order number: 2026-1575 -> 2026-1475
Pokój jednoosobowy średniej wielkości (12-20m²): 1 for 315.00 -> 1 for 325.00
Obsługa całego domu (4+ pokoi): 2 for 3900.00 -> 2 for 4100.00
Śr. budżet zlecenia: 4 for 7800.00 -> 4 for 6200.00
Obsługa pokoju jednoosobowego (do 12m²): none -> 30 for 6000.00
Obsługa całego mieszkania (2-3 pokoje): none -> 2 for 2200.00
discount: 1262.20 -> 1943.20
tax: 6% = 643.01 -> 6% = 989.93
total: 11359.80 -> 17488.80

┄┄┄┄┄┄┄┄┄┄┄┄┄┄┄┄┄┄┄┄

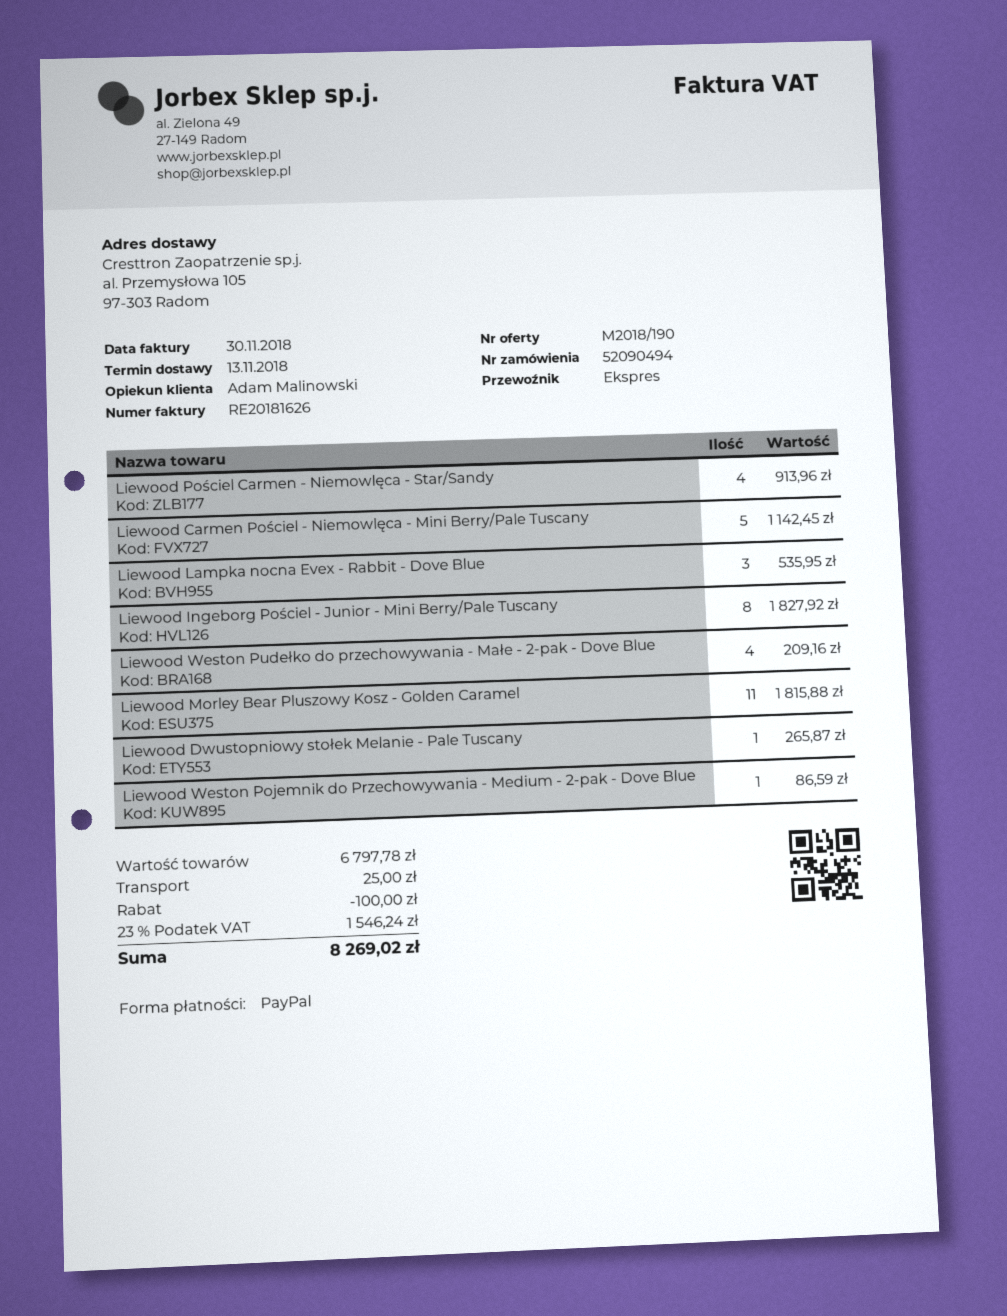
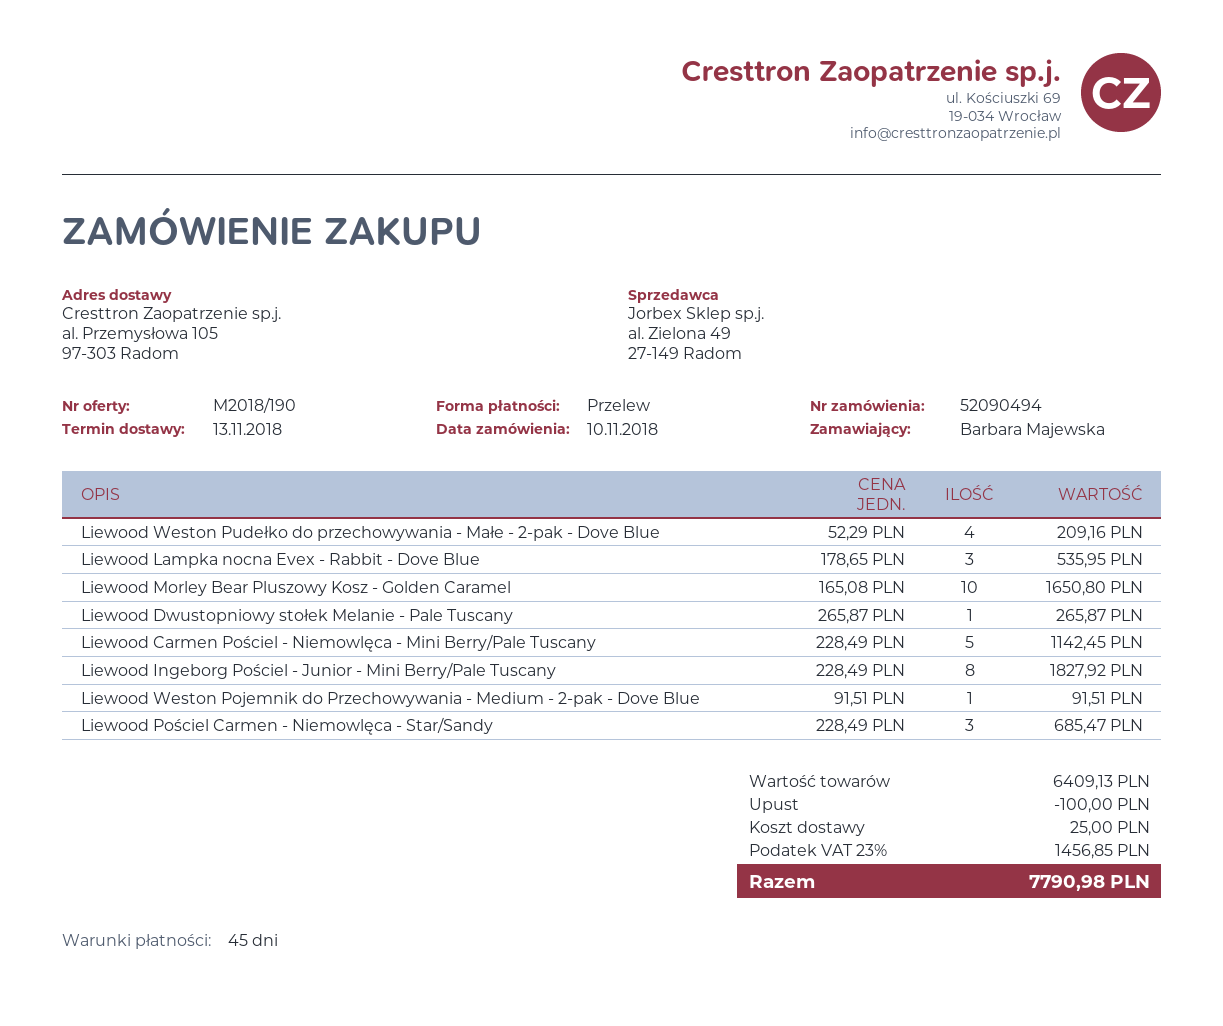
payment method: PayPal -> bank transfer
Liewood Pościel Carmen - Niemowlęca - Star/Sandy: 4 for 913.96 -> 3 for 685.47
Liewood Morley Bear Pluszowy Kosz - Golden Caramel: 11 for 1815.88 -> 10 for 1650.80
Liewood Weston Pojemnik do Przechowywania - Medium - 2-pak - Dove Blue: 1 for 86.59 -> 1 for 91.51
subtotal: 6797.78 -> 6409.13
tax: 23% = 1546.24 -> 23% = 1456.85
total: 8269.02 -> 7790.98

┄┄┄┄┄┄┄┄┄┄┄┄┄┄┄┄┄┄┄┄

_TASK ITEM:_ Would you quote everything above from the line containing "order number: 2026-1575 -> 2026-1475" down to the line containing "total: 11359.80 -> 17488.80"? Include both of those lines and nothing else.

_TASK OUTPUT:_
order number: 2026-1575 -> 2026-1475
Pokój jednoosobowy średniej wielkości (12-20m²): 1 for 315.00 -> 1 for 325.00
Obsługa całego domu (4+ pokoi): 2 for 3900.00 -> 2 for 4100.00
Śr. budżet zlecenia: 4 for 7800.00 -> 4 for 6200.00
Obsługa pokoju jednoosobowego (do 12m²): none -> 30 for 6000.00
Obsługa całego mieszkania (2-3 pokoje): none -> 2 for 2200.00
discount: 1262.20 -> 1943.20
tax: 6% = 643.01 -> 6% = 989.93
total: 11359.80 -> 17488.80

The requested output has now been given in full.